Friday, January 30, 2015

BIG F, little me

A balloon bumps up against the ceiling one late afternoon


...or to say it another way...here's another meditation on fear...



“Okay. I hear you.”
“You go first, please.”
“Just jump.”
“You go.”
“I can’t let go.”
“Fine.”

“I don’t have enough information.”
“I heard you the first time.”

(Pause.)

“I’ll be gone soon.”

(Pause.)

“That’s so morbid.”

(Pause.)

“Well…yeah.”

(Pause.)

“Can it be joyful?”
“What?”
“This living until we die?”
“Okay. Fine.”

“You go.”
“Show me.”
“I can’t.”
“I don’t have time.”
“I am too far.”
“I am too old.”
“Dammit.”

(Pause.)

“I see.”

(Pause.)

“You look uncomfortable.”
“I can tell you’re not breathing.”
“I’ll be alright.”

(Pause.)

“Let’s take hands.”
“I don’t want to.”
“I’m serious.”
“Gross.”

“Peace. I only mean peace.”
“I don’t touch anyone anymore.”
“Okay, nevermind.”
“That was your chance.”
“Dammit.”

(Sigh.)

(Thought bubble. Blank slate.)

“Let’s strip it down.”
(Starts undressing.)
“Oh.”

(Pause.)

“Is this the part where we shed all the layers and stand here naked and you think we all have an epiphany?”
“No. Oh I see what you mean.”

“Should we go back to the hand-holding?”
“Nevermind.”
“Okay.”

“You know, we should do this more often.”
“I’ve lost my touch.”
“You’ve got it.”

moving within fear


Artwork by a young Brooklyn YMCA member.

When we bring presence to fear…we find within the fear itself the very juice that frees us.”
                                                                                                          -Tara Brach

For the last year, I’ve been living in fear—not running for my life, but swimming inside the causes and effects of being afraid. In my life, in my relationships, in my writing, in my dancing, I had been grappling with the idea fear. My obsessive compulsive stove-checking, second-guessing and general malaise came to a head and I came to a crossroads. I had to talk about it, to flesh it out, literally. 

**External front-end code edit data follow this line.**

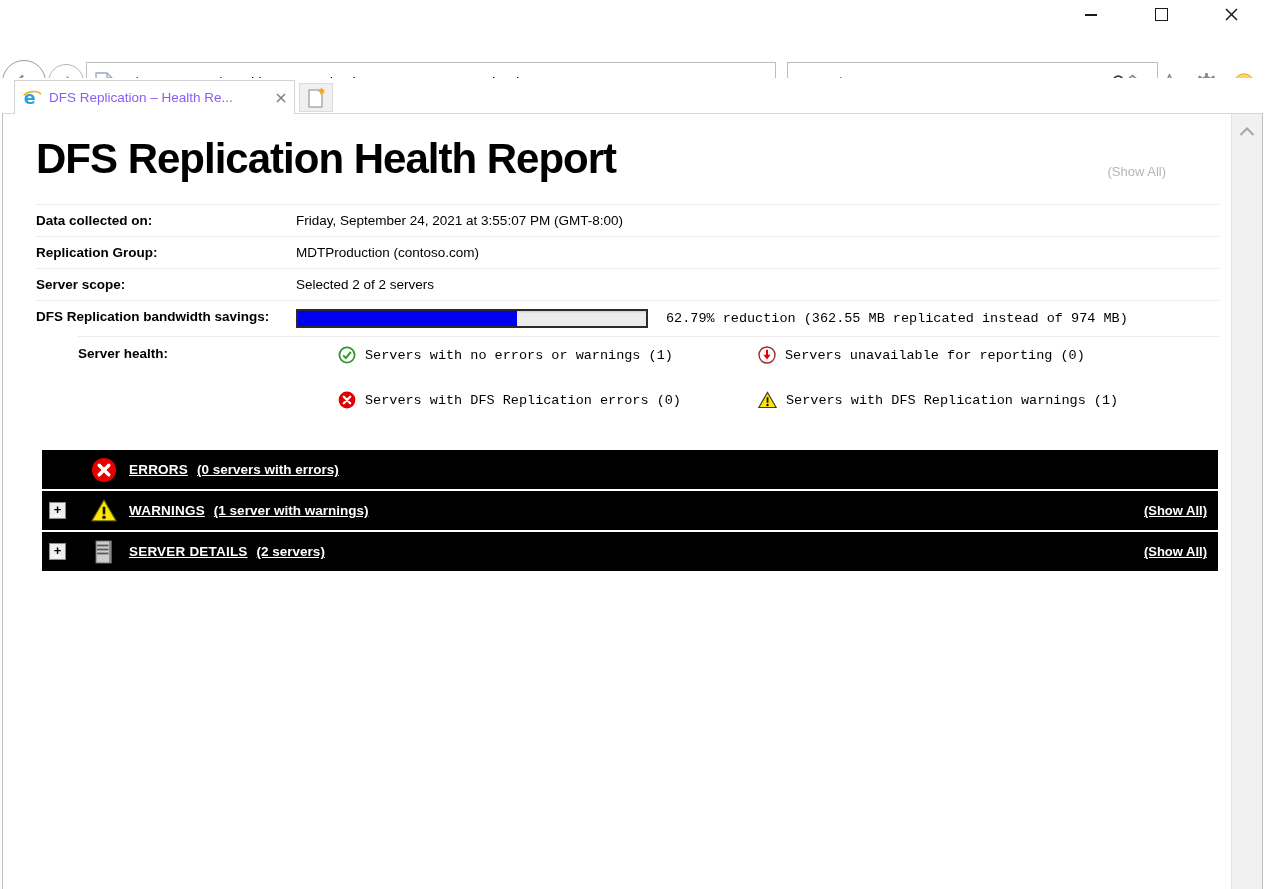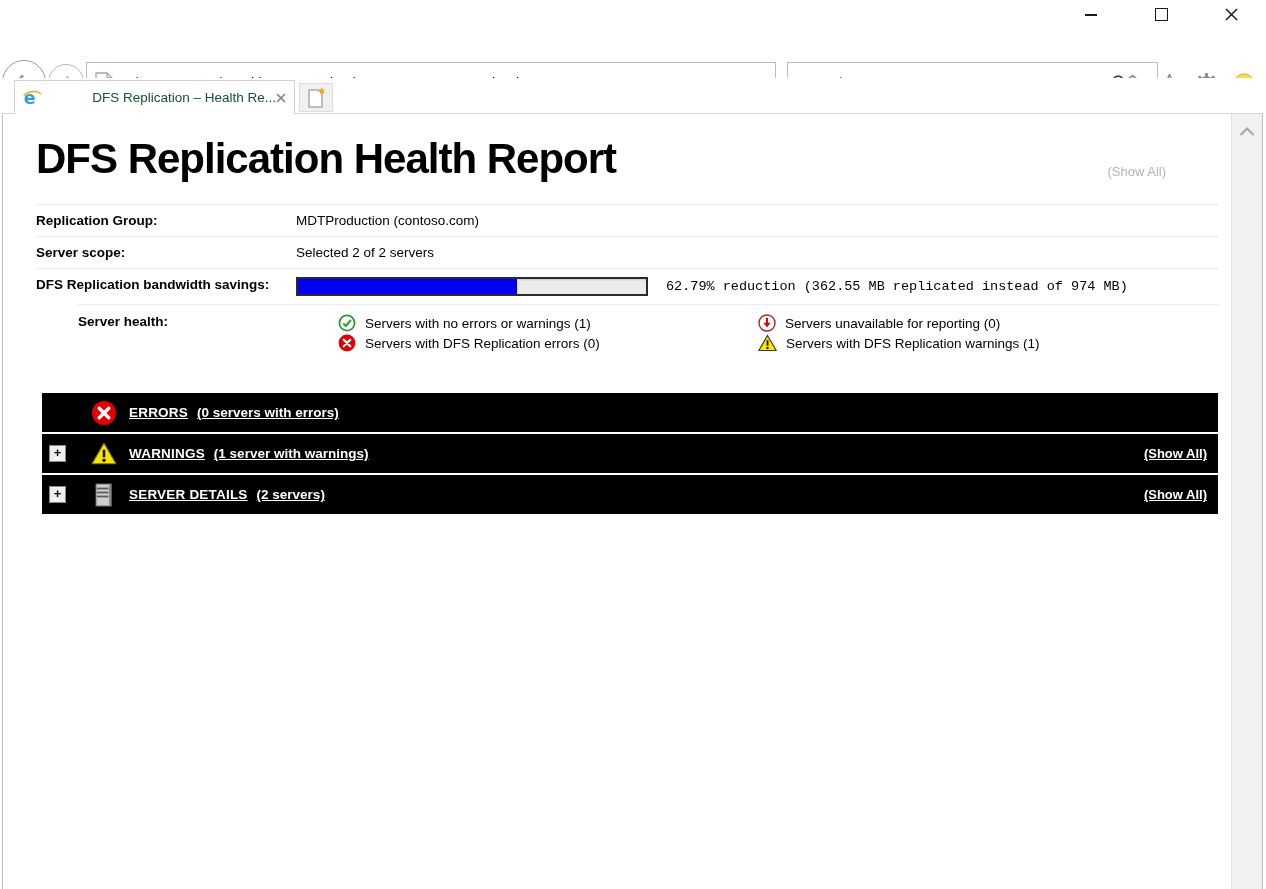--- a/index.html
+++ b/index.html
@@ -35,7 +35,7 @@
   .tab { position:absolute; left:14px; top:2px; width:281px; height:34px; background:#fff;
          border:1px solid #d2d2d2; border-bottom:none; box-sizing:border-box; z-index:3;
          display:flex; align-items:center; padding:0 8px 0 7px; }
-  .tab-title { flex:1; font-size:13.5px; color:#14532d; margin-left:7px; white-space:nowrap; overflow:hidden;text-align:right; }
+  .tab-title { flex:1; font-size:13.5px; color:#8b5cf6; margin-left:7px; white-space:nowrap; overflow:hidden; }
   .newtab { position:absolute; left:299px; top:5px; width:34px; height:29px; background:#f0f0f0;
             border:1px solid #dcdcdc; box-sizing:border-box; display:flex; align-items:center; justify-content:center; }
 

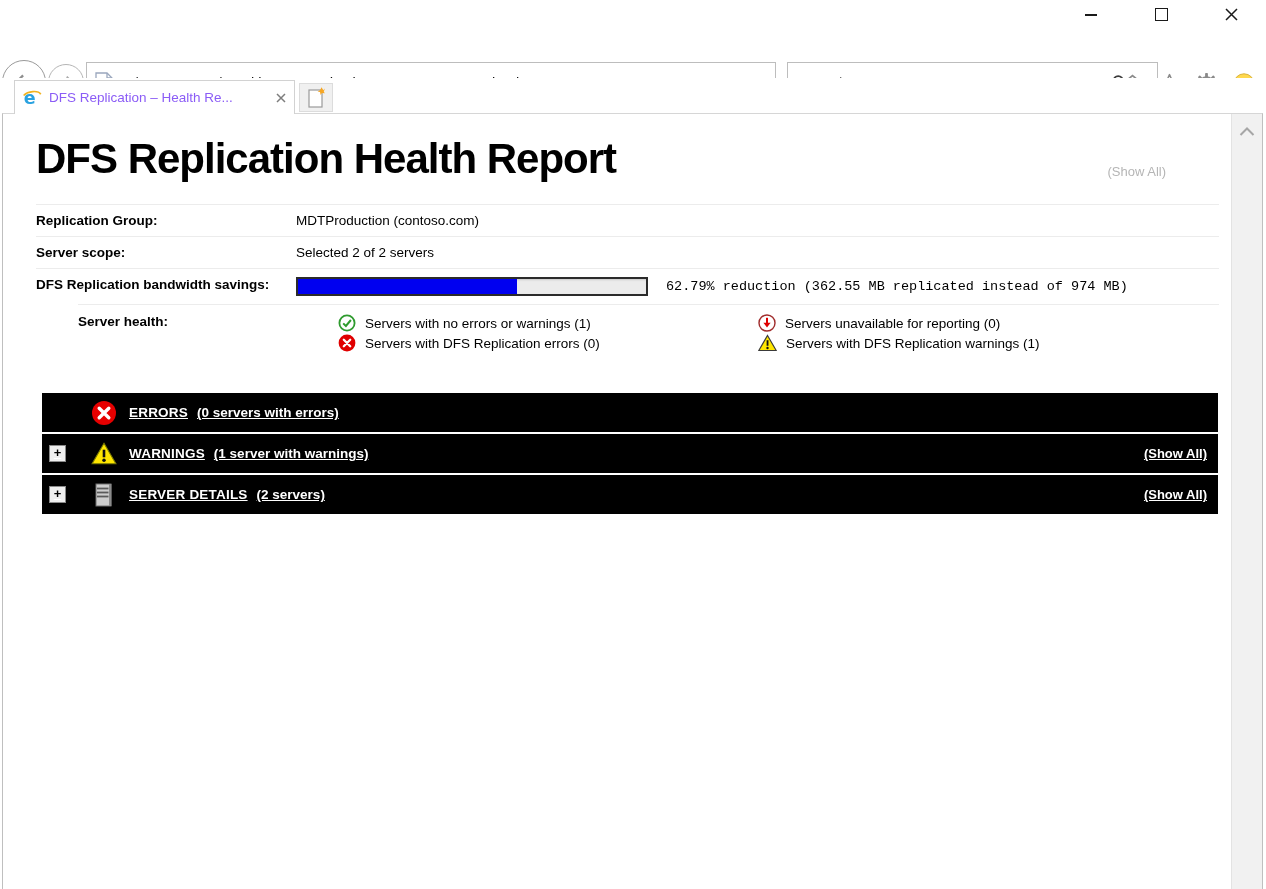--- a/index.html
+++ b/index.html
@@ -193,6 +193,10 @@
 
       <div class="info-table">
 
+        <div class="row">
+          <div class="row-label">Data collected on:</div>
+          <div class="row-value">Friday, September 24, 2021 at 3:55:07 PM (GMT-8:00)</div>
+        </div>
 
         <div class="row">
           <div class="row-label">Replication Group:</div>

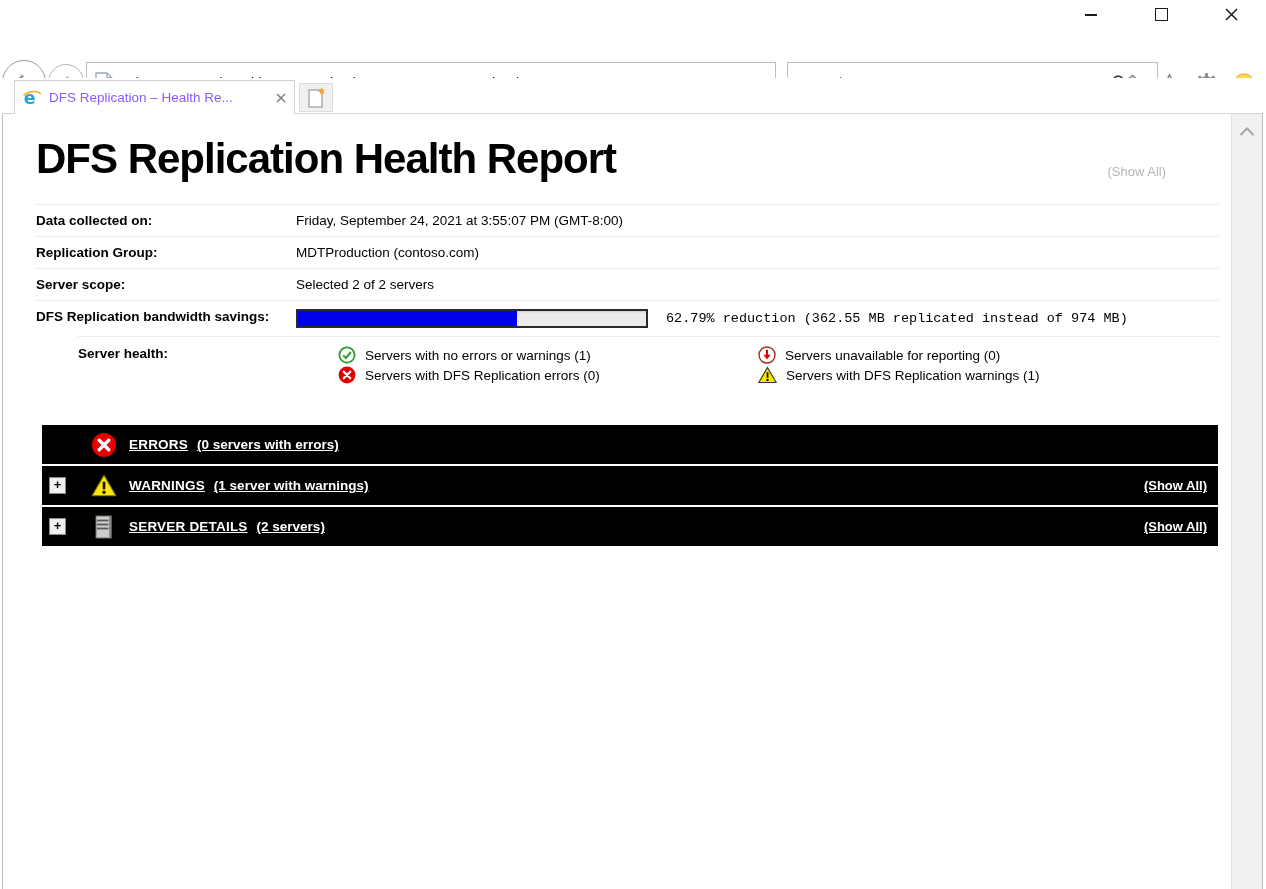--- a/index.html
+++ b/index.html
@@ -60,7 +60,7 @@
                     box-shadow:inset 1px 1px 2px rgba(0,0,0,0.15); }
   .progress-fill { height:100%; width:0; background:#0000f0; }
   .health-row { padding-top:9px; padding-bottom:14px;margin-left:42px; }
-  .health-grid { display:grid; grid-template-columns:420px auto; row-gap:2px; }
+  .health-grid { display:grid; grid-template-columns:420px auto; row-gap:27px;font-family:Liberation Mono, monospace; }
   .health-item { display:flex; align-items:center; gap:9px; }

A year ago, I was invited to teach some dance classes at Bucknell, my alma mater. I immediately felt the pressure to teach pitch-perfect classes with stunning heart-rate-raising arcs and masterful, professional choreography. I thought about attempting that. But then I looked at how I was actually teaching my current yoga classes. I found that what fed me fed my students; what my body needed seemed to be what they needed. My gift wasn’t in planning pristine exercises but in spontaneously and intuitively riding moments with the people in a class on any given day. So, I decided to teach dance the way I teach yoga. The playlist plays. I feel. I teach. When I arrived at Bucknell, I had been humbled by my years in Delaware and my empty resume. I had no alumni tales of glory, just my voice. I decided not to hide it. I pressed play and we took it from there. We continuously moved. As the students matched movement to breath, I spoke to them from my notes and my heart about fear and “holding the space.” I allowed myself to teach from the heart. The Courage to Teach by Parker Palmer echoed in my head. 

Below is a compilation of my notes on fear that I’ve shared with classes and have used as jumping off points in choreography. 



Fear has been on my mind. I’ve been noticing my build-up of fear over the years. Like residue.
Habits, distraction. More habits, more distraction. I’m ignoring the fear, letting it fester. But when it finally taps me on the shoulder (or punches me in the face), I start looking for escape valves and ways to decompress.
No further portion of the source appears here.